Detected change data
::::

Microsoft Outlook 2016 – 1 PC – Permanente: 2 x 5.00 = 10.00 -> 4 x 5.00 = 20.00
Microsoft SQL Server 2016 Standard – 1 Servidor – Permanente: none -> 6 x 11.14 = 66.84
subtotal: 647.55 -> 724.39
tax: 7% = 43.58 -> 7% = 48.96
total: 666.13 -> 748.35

::::

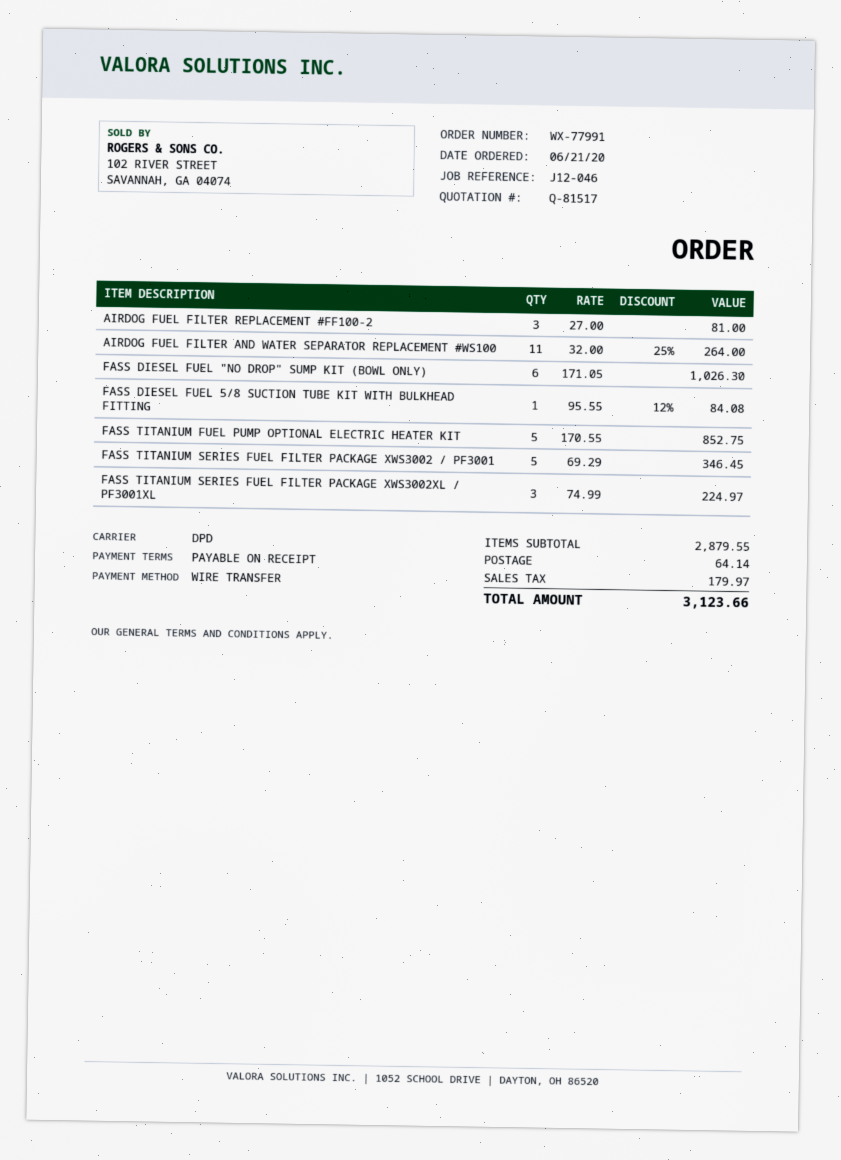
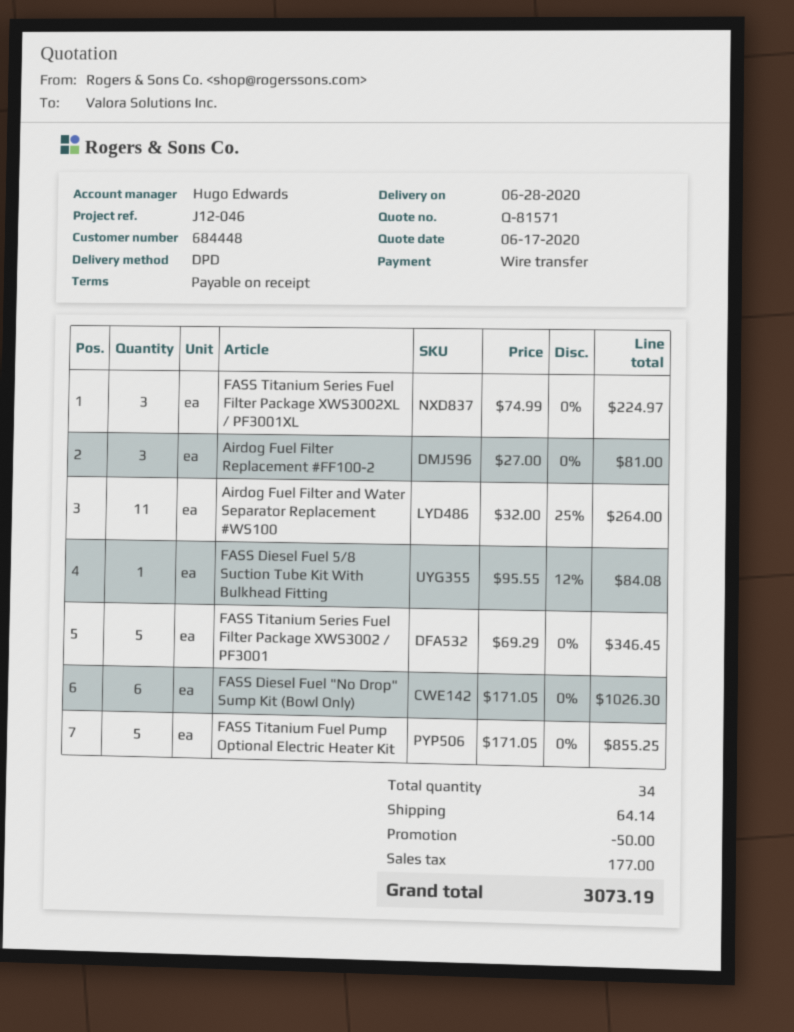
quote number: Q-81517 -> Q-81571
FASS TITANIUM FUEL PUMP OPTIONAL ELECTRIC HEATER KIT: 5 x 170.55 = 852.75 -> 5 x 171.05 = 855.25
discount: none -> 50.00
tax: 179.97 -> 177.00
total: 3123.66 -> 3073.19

::::

**What the task asks**
Within the entries above, find each line where "none" appears; copy every one.

**Output for this exercise**
Microsoft SQL Server 2016 Standard – 1 Servidor – Permanente: none -> 6 x 11.14 = 66.84
discount: none -> 50.00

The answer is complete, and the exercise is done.